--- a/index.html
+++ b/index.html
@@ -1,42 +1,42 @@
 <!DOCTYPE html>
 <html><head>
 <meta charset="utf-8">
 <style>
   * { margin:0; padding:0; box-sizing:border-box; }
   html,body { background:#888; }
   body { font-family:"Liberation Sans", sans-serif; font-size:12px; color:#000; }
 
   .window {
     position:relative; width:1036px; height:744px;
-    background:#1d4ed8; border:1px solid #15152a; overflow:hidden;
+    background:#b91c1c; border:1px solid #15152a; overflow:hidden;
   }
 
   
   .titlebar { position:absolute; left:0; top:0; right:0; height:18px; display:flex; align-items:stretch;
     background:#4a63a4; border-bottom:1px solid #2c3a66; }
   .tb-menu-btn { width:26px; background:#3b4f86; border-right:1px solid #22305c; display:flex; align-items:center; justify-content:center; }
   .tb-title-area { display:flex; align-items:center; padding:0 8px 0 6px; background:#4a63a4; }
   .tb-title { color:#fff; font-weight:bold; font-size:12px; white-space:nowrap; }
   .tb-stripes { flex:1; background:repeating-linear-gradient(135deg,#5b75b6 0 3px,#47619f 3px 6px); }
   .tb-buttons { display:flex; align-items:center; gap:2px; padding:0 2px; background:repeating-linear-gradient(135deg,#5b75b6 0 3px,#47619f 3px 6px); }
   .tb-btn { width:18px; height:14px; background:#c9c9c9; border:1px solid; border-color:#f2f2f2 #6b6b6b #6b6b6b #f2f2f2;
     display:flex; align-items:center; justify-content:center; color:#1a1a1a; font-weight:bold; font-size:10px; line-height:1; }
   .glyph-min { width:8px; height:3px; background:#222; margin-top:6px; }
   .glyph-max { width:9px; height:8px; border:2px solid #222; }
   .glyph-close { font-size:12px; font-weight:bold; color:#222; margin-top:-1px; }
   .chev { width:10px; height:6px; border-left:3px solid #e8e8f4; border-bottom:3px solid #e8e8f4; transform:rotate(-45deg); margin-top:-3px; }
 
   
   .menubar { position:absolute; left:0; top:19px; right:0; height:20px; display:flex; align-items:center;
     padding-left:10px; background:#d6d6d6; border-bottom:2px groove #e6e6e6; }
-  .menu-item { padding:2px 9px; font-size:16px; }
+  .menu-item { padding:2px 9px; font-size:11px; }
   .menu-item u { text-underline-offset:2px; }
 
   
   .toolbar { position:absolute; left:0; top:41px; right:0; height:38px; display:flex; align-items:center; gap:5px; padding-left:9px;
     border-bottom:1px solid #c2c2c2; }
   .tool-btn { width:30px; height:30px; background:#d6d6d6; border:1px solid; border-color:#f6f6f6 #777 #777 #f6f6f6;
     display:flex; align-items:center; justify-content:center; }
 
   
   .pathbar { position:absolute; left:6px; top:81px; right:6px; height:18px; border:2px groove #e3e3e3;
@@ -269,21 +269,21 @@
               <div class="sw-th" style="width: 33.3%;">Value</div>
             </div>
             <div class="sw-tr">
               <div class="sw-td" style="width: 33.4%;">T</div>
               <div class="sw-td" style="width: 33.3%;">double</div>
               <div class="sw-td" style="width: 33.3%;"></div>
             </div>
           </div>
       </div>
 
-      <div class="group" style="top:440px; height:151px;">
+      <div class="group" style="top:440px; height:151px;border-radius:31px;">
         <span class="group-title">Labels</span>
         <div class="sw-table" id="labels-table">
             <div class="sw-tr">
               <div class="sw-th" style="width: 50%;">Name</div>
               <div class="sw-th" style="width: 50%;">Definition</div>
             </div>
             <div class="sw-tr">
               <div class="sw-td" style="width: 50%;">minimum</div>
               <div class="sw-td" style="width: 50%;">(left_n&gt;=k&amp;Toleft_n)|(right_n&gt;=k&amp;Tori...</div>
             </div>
____
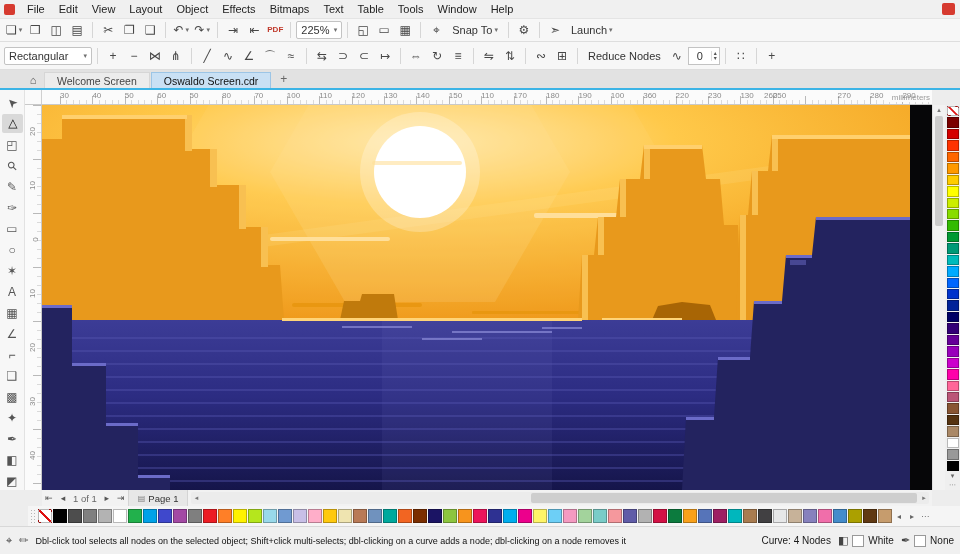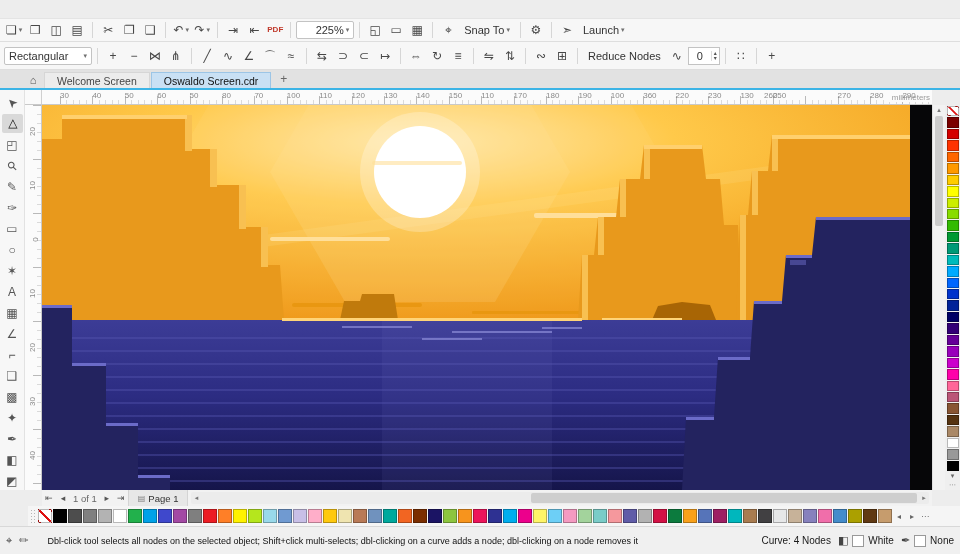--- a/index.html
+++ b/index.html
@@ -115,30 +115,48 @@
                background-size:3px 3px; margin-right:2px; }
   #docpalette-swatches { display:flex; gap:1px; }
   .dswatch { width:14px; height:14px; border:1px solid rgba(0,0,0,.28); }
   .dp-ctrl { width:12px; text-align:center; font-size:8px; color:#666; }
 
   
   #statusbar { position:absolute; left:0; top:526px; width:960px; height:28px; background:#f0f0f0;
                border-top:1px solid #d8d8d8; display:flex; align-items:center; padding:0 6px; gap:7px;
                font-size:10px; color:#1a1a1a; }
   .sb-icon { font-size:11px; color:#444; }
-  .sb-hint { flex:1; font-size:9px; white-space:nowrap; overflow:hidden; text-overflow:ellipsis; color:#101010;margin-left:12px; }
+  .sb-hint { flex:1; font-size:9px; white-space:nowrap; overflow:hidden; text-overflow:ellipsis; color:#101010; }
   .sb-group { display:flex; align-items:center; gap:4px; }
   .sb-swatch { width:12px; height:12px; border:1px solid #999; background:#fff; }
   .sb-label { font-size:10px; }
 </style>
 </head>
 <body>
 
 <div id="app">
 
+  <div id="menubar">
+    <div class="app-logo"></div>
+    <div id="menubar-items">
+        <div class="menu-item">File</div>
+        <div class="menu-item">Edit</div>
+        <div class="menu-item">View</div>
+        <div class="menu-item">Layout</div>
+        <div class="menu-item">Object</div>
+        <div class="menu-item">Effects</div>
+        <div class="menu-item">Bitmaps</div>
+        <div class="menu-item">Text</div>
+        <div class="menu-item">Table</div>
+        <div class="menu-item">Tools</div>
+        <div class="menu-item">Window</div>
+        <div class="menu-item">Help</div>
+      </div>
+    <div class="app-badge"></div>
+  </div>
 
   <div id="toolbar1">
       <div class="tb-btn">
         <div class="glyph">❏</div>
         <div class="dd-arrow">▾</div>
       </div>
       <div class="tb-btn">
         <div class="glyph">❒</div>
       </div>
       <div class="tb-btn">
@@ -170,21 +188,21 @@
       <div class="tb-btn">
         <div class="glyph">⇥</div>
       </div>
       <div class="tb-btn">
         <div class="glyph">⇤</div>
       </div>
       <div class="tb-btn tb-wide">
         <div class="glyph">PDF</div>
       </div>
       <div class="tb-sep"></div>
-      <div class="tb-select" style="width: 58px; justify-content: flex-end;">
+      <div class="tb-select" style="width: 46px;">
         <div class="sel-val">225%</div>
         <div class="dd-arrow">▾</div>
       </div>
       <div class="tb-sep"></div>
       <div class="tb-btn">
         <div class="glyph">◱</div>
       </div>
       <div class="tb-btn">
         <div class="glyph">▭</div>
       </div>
____
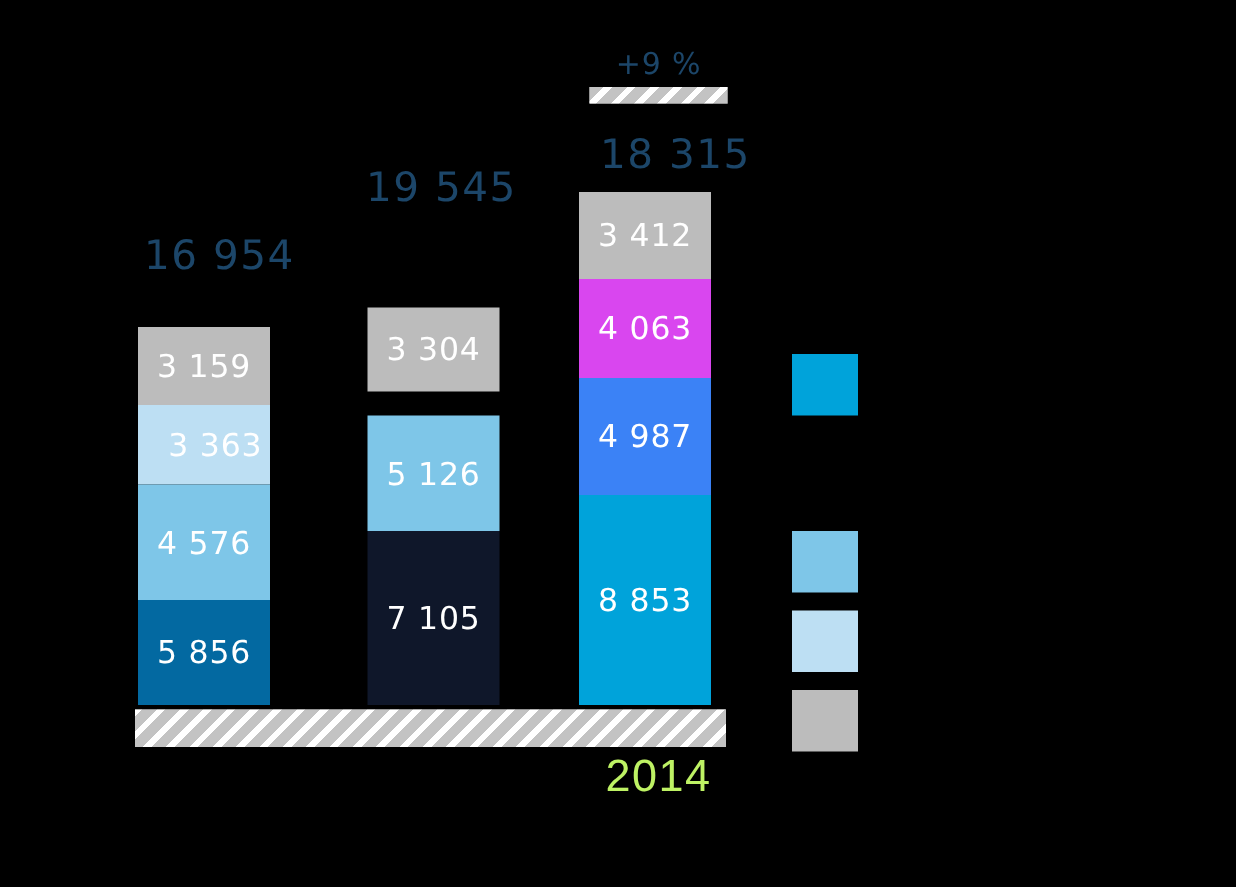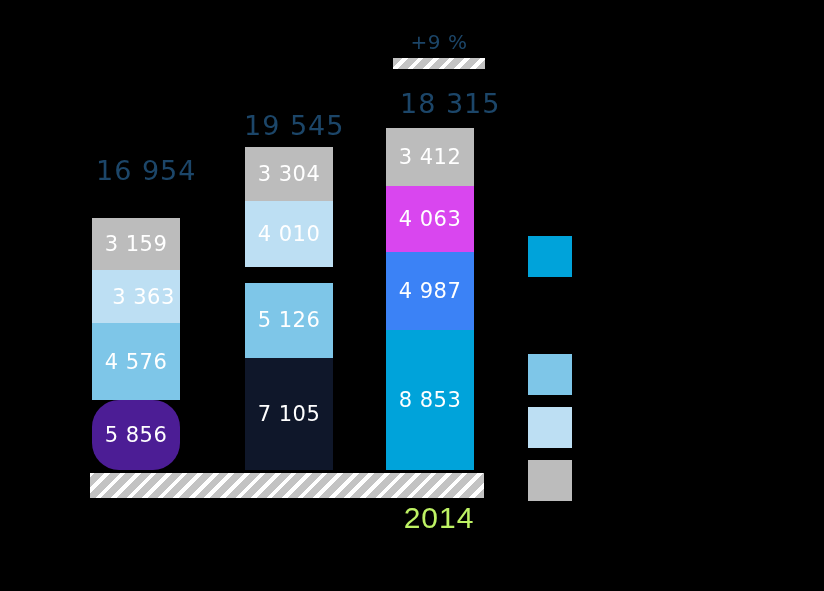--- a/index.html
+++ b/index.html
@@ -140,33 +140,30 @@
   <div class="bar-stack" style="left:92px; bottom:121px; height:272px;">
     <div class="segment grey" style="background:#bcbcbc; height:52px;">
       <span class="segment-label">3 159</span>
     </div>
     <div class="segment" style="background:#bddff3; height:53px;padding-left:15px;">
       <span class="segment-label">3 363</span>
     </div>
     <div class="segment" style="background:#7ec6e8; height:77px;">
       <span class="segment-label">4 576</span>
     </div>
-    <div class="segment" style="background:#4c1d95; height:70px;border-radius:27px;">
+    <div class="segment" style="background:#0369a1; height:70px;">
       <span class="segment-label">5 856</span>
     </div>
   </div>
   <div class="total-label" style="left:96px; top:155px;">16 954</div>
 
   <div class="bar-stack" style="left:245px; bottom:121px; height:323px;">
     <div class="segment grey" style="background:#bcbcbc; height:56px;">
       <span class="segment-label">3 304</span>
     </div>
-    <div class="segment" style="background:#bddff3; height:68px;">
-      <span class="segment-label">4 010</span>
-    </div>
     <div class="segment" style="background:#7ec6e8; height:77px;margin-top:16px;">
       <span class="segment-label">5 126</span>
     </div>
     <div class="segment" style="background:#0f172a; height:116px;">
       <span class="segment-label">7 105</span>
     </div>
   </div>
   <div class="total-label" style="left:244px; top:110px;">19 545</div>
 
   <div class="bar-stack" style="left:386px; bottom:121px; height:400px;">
____
▸ Instructions for the task
Scan the listing for the word "bcbcbc". Copy every line in which it appears.

▸ Written answer
     <div class="segment grey" style="background:#bcbcbc; height:52px;">
     <div class="segment grey" style="background:#bcbcbc; height:56px;">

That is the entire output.